I find myself challenging the notion that painting is experienced solely through vision. Building on what has come before in order to create the flow of time/space, means inseparability and complex connectivity. To find this place, we let go of our assumptions, beginning with the idea that painting is visible in a glance.
My work expands with your extended attention; being present engages your senses in the work of connecting through your being. When you approach my constructions, they are closed—you can see the basic design. Is that it? If you can still yourself long enough to experience the algorithms forming the ground layer, correspondences appear and become a vehicle to move through the composition. Now the markings can guide you.
These dimensions are not limited to the Euclidean world. The perceiver is not separate from the perceived. As synchronicity increases, depth opens up; this is the operative ratio of ceremonial space. My thoughts are coming at a time when our souls have been blasted apart by a world of constant interruption. To experience art as an impression on the soul requires preparation and an ability to focus the mind on matter.
- December 2021
Joan Waltemath is an artist whose work investigates the temporal and spatial registers of painting and drawing set in relation to architectonic elements. Informed by the cross-disciplinary exchange that began in 1970s downtown New York, her practice continues to respond dialogically to other media and disciplines.
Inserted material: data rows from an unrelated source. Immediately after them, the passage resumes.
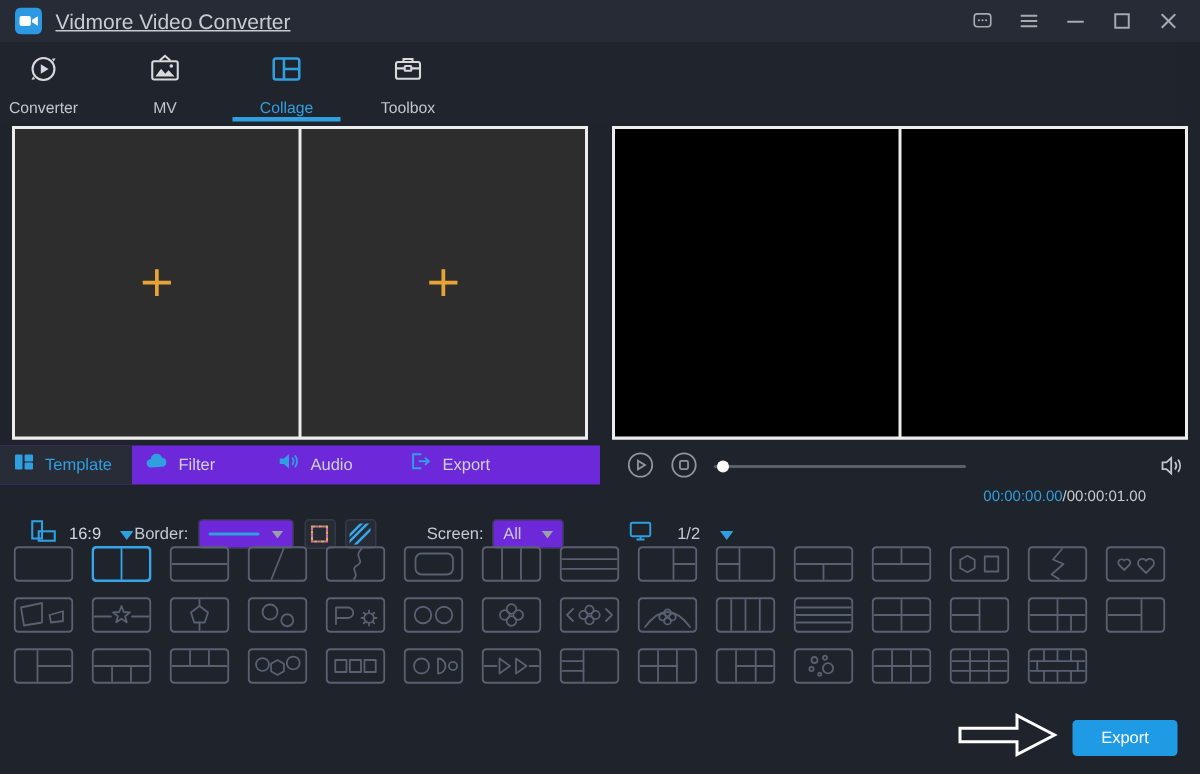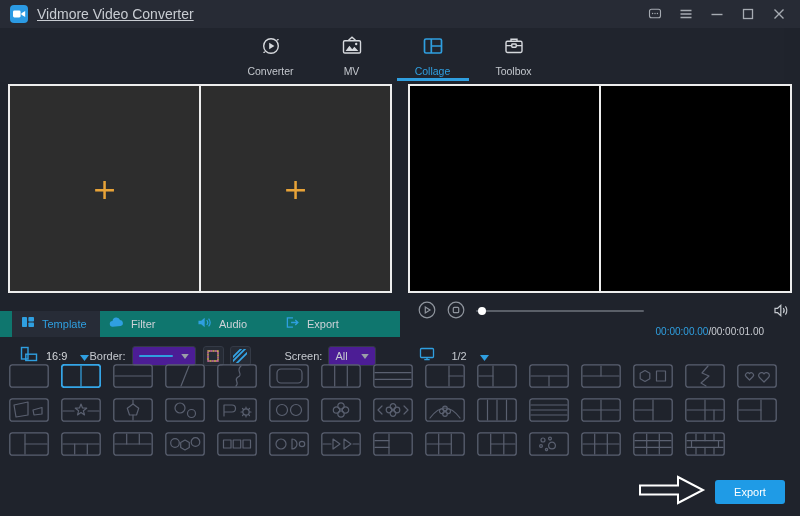--- a/index.html
+++ b/index.html
@@ -18,7 +18,7 @@
   .tb-btn { width:14px; height:14px; display:flex; align-items:center; justify-content:center; cursor:default; }
   
   .nav { position:absolute; top:28px; left:0; width:784px; height:54px;
-    display:flex; justify-content:center; gap:23px; background:#20242d; }
+    display:flex; gap:23px; background:#20242d; }
   .nav-tab { width:58px; display:flex; flex-direction:column; align-items:center;
     padding-top:7px; position:relative; }
   .nav-tab .lbl { font-size:10.5px; color:#c3c7cd; margin-top:4px; }

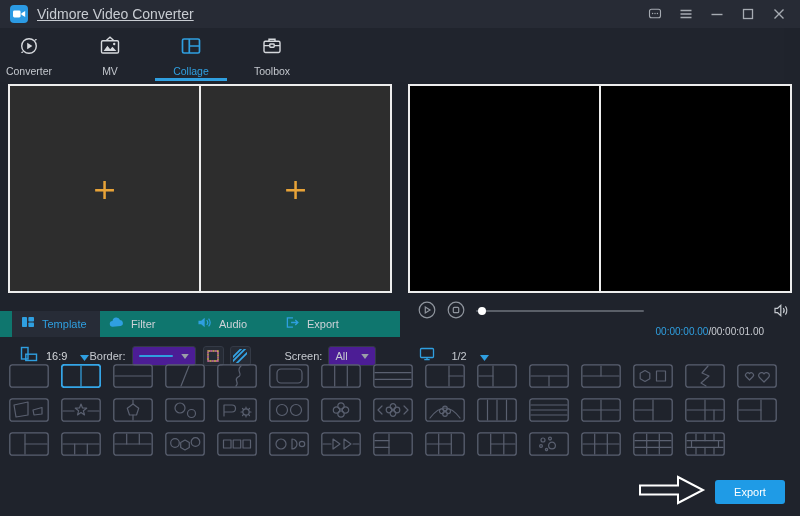--- a/index.html
+++ b/index.html
@@ -37,8 +37,8 @@
   .preview-cell { flex:1; background:#000; }
   .preview-cell + .preview-cell { margin-left:2px; }
   
-  .panel-strip { position:absolute; left:0; top:311px; width:400px; height:26px;
-    background:#0f766e; display:flex; align-items:stretch;padding-left:12px; }
+  .panel-strip { position:absolute; left:0; top:297px; width:400px; height:26px;
+    background:#6d28d9; display:flex; align-items:stretch; }
   .ptab { width:88px; display:flex; align-items:center; gap:7px; padding-left:9px; }
   .ptab .lbl { font-size:11px; color:#ced2d8; }
   .ptab.active { background:#272c37; }

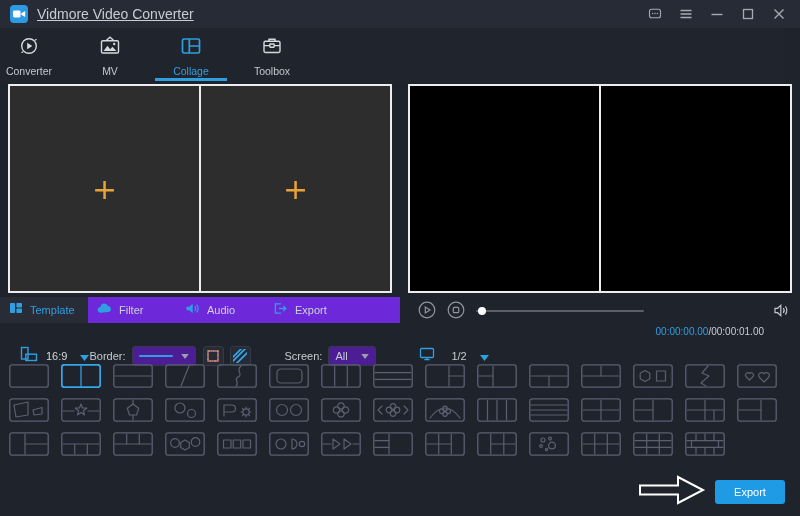--- a/index.html
+++ b/index.html
@@ -58,7 +58,7 @@
   .toolbar { position:absolute; left:0; top:342px; width:800px; height:28px;
     display:flex; align-items:center; }
   .t-label { font-size:11px; color:#c6cad0; }
-  .dd { height:20px; background:#4c1d95; border:1px solid #343a46; border-radius:3px;
+  .dd { height:20px; background:#6d28d9; border:1px solid #343a46; border-radius:3px;
     display:flex; align-items:center; }
   .border-dd { width:64px; margin-left:6px; padding:0 6px; justify-content:space-between; }
   .border-line { width:34px; height:2px; background:#2f9fe0; border-radius:1px; }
Waltemath’s work emerges as a response to materials, visions, architectures, and historical contexts. Her series of eight large-scale paintings, The Treaty of 1868: an epic (2009-2018) takes as its subject her relationship to the genocide unleashed upon the Plains Indian tribes in the aftermath of the Fort Laramie treaty between the United States and the Dakota, Lakota, and Arapaho tribes. In 2011, after two years of work on the project, Waltemath sought out Lakota medicine man Dave Swallow and ceremonially requested his help in coming to terms with her legacy as a descendent of peoples who settled on the treaty land. Working on grounds of multiple sewn canvas panels, Waltemath’s paintings reflect the fractured and multi-perspectival nature of the history being told as she processes her ongoing relation with Swallow and his tiyospaye (“family of families”).
Her solo exhibitions include One does not negate the other, Peter Hionas Gallery, New York, NY (2015); Torso/Roots, Galerie von Bartha, Basel, Switzerland (2007); The invisible web of Iktomie iyokipi, Newspace, Los Angeles, CA (2002); and Joan Waltemath, The Drawing Center, New York, NY (1998). Her work was also presented in the group exhibition Géricault to Rockburne: Selections from the Michael and Juliet Rubenstein Collection, The Metropolitan Museum of Art, New York, NY (2020).
Waltemath is the recipient of the Jacob Lawrence Award from the American Academy of Arts and Letters (2018); a Creative Capital Award for Treaty of 1868 (2012); and a Pollock-Krasner Foundation Grant (2008). She has participated in residencies at the Bemis Center for Contemporary Arts, Omaha, NE (2017); Art Farm, Marquette, NE (2014-2016, 2011, 2009); the Jentel Foundation, Banner, WY (2008, 2005); and The Edward F. Albee Foundation, Montauk, NY (2006, 2003).
She is the director of the LeRoy E. Hoffberger School of Painting at the Maryland Institute College of Art, a member of the editorial collective for PUBLIC Journal, and editor-at-large of The Brooklyn Rail. She holds a B.F.A. from Rhode Island School of Design and an M.F.A. from Hunter College.